Category: Psychology

Inside your head

  • Natural and Synthetic happiness at work – Here’s why you need both

    Natural and Synthetic happiness at work – Here’s why you need both

    This article was written byTais Lyager Rasmussen and Woohoo inc’s newest employee Thomas Christensen .

    What do you do when you do not get the happiness you wanted? You make it yourself!

    As a child growing up, you quickly learn that you do not always get what you want. This is pretty much a fact of life. You wanted the red electronic toy car but instead you got told to use your imagination and go play outside. Your favorite band is playing tomorrow night – sorry, you have to work late.

    Everyone experiences these kinds of situations and everyone hates them. When life fails to match your expectations, for whatever reason, a gap is created between the expectations of your life and the realities of your life.  Obviously, this makes you unhappy, life was revealed to be less than you thought it was. But is this always the case? Research has shown that our ability to cope with unfavorable situations is greater than previously thought – because of a mechanism called synthetic happiness. Synthetic happiness is a form of personal psychological happiness.

    According to Professor of Psychology at Harvard University Dan Gilbert there exist two different kinds of psychological happiness, the natural kind and the synthetic kind. Gilbert explains that: “Natural happiness is what we get when we get what we wanted, and synthetic happiness is what we make when we don’t get what we wanted”. Hang on; is happiness not just the result of getting what you want? Surely it is not something you can just make up yourself. People that say that they are happier about the outcome they did not want are just fooling themselves, right? Well it turns out that it is actually possible to create your own happiness, called synthetic happiness, and that this form of happiness is equally as good as natural happiness.

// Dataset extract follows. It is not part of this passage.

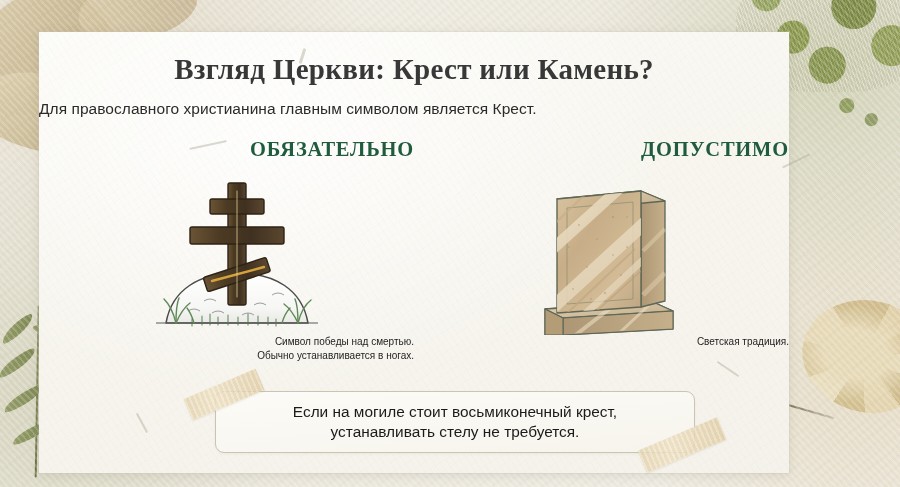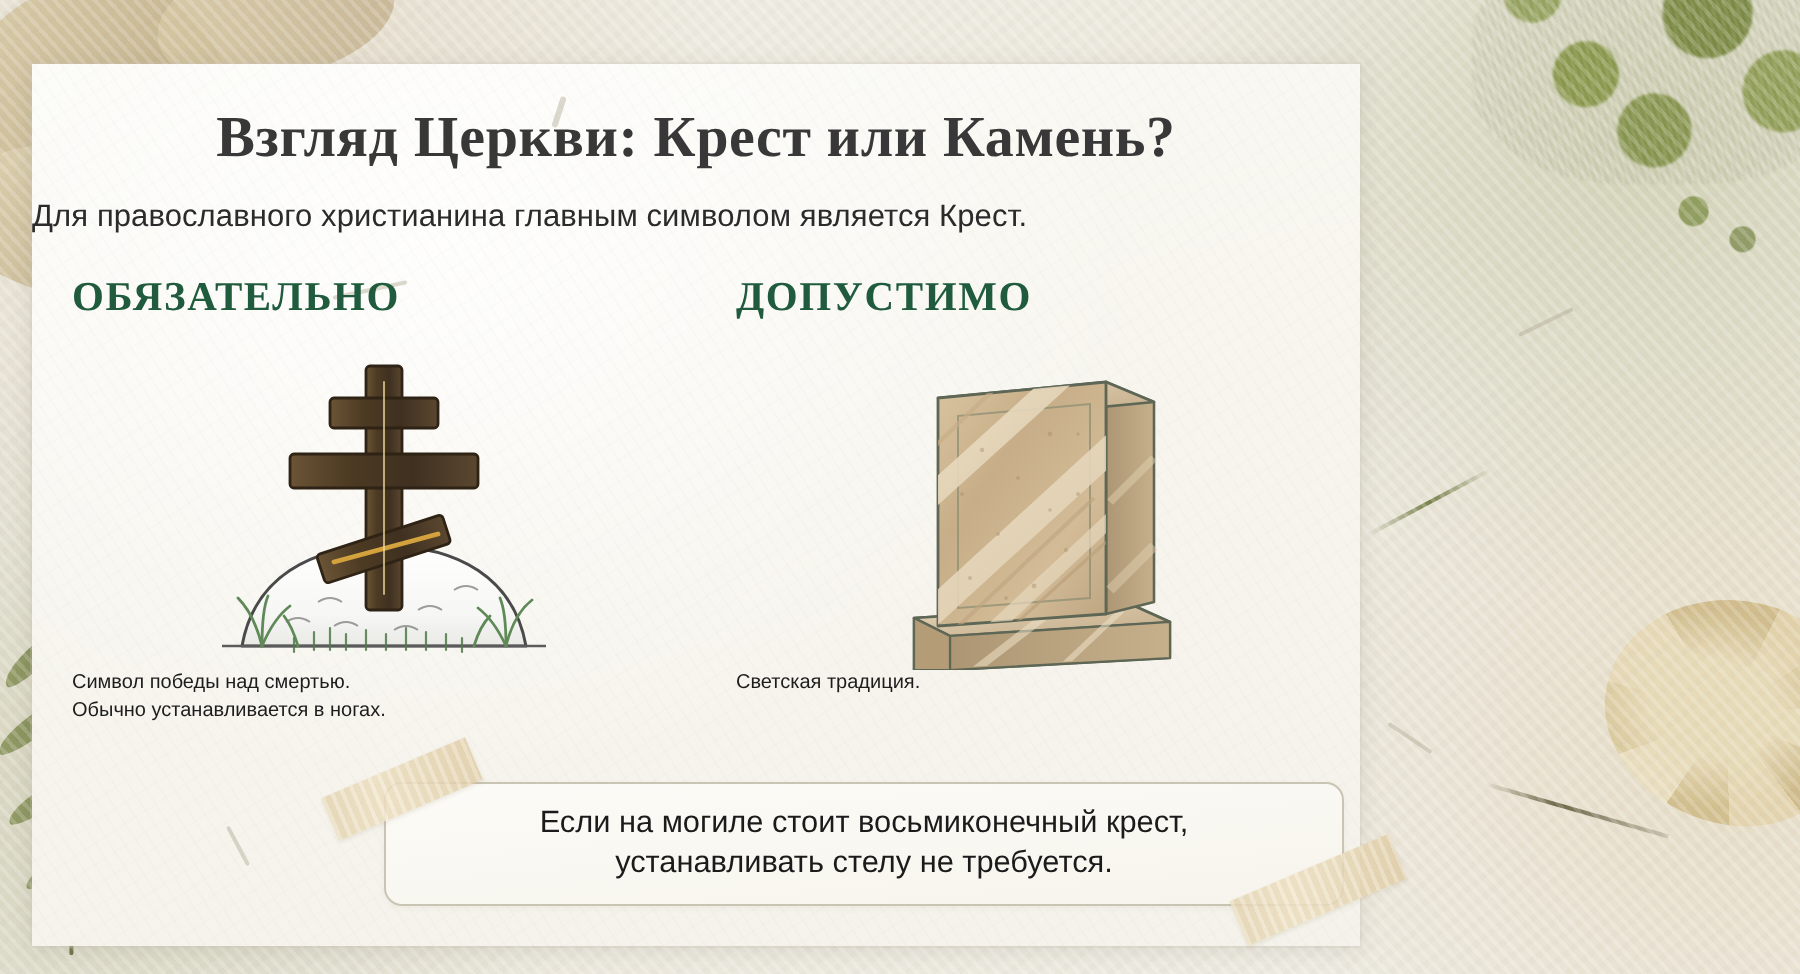"Взгляд Церкви: Крест или Камень?" #card { left: 16px -> 39px; width: 664px -> 750px }
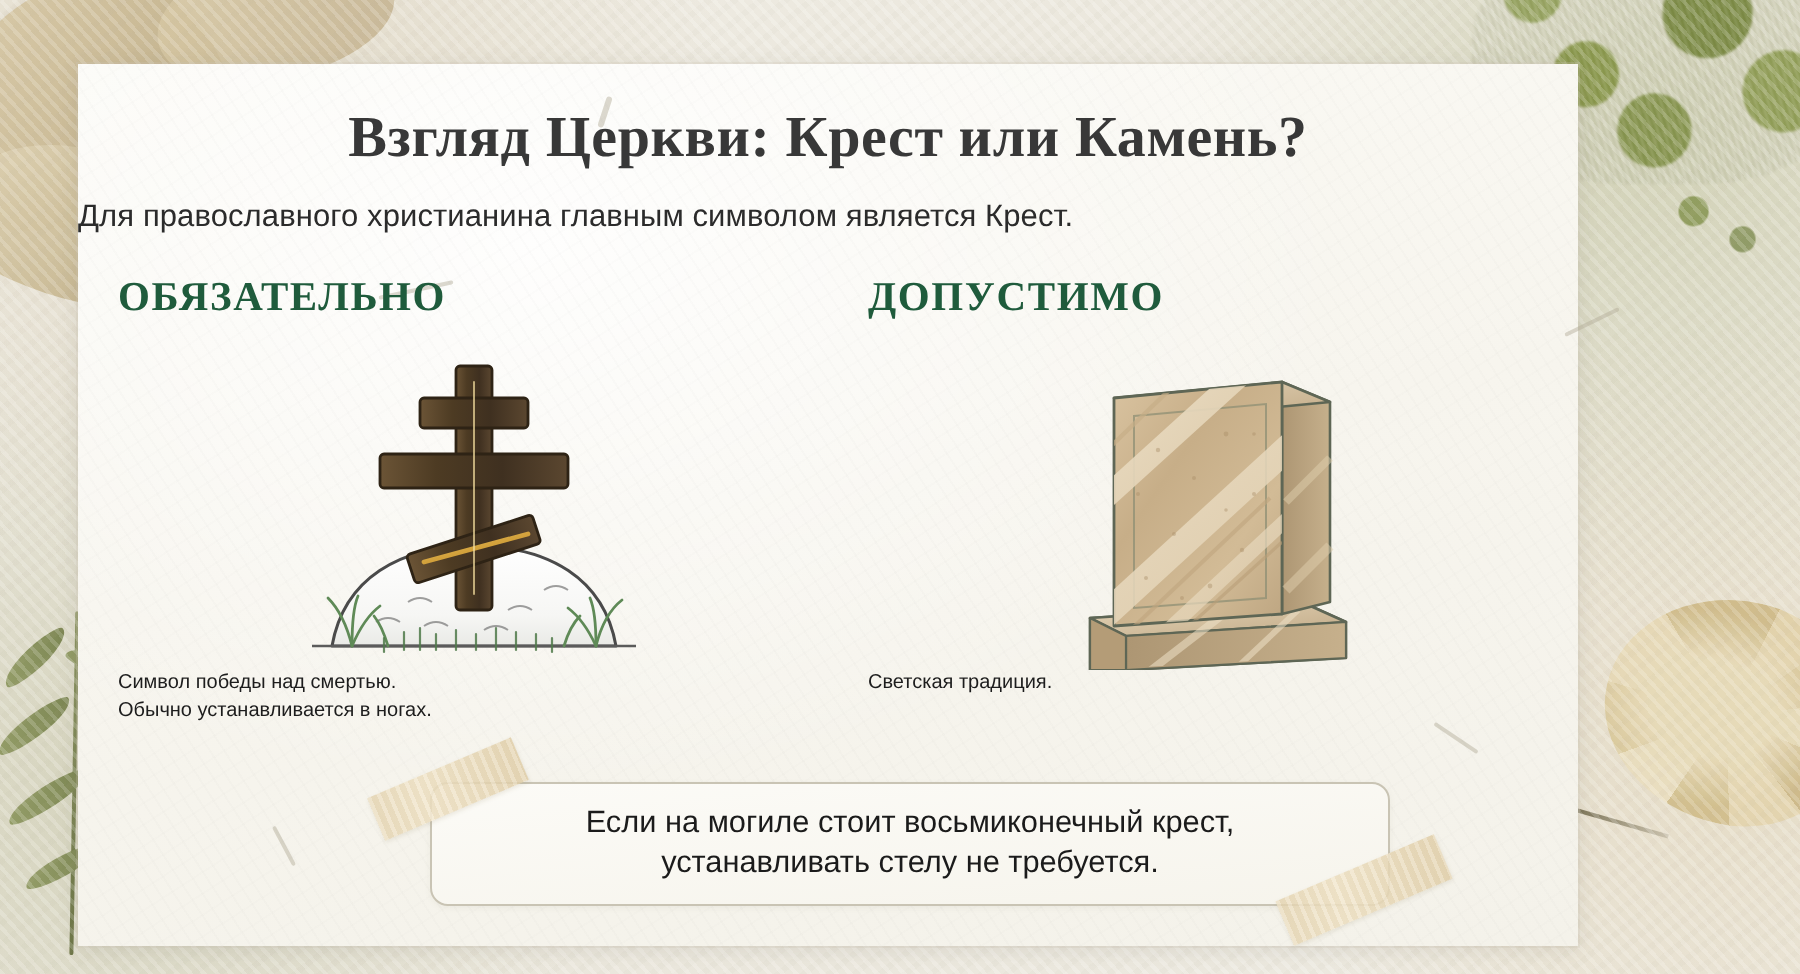"ОБЯЗАТЕЛЬНО" .col { text-align: left -> right }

    The name “synthetic” carries with it some associations that are less than ideal.  A more fitting name would be personal happiness, because the internal validation that adds value to a choice you have already made is just that, internal and personal.

    Dan Gilbert’s fascinating experiment

    Gilbert did an experiment with individuals suffering from anterograde amnesia, a condition making it impossible for them to acquire new memories – think of the movies “50-first dates” or “Memento”. Gilbert approached these individuals and asked them to rank 6 paintings from the one they liked the most to the one they liked the least.

    The idea of synthetic happiness

    Gilbert explained that they would receive a poster of one of the paintings. They could choose between number 3 and 4. Almost all individuals chose number 3, because they liked it a little more than number 4. Gilbert then went out of the room and came back moments later. Since these individuals have anterograde amnesia they could not remember who he was, that he was just in the room or that they owned a poster of painting number 3. He asked them to rank the 6 paintings from the one they liked the most to the one they liked the least. Surely they would rank the paintings in the same general order?

    Actually, individuals now ranked the poster they owned at number 2 (previously ranked 3) and the poster they had said no to (previously number 4) was now ranked number 5. Indicating that these individuals liked the poster they now own more than before they owned it, even when they do not remember that they own it!

    They also like the poster they gave up less, even when they do not remember that they gave it up!

    These startling results indicate that not only can individuals make their own synthetic happiness but they do this unconsciously. Gilbert also found that this unconscious ability to synthesize happiness happens more often in situations where you do not have a say in the matter.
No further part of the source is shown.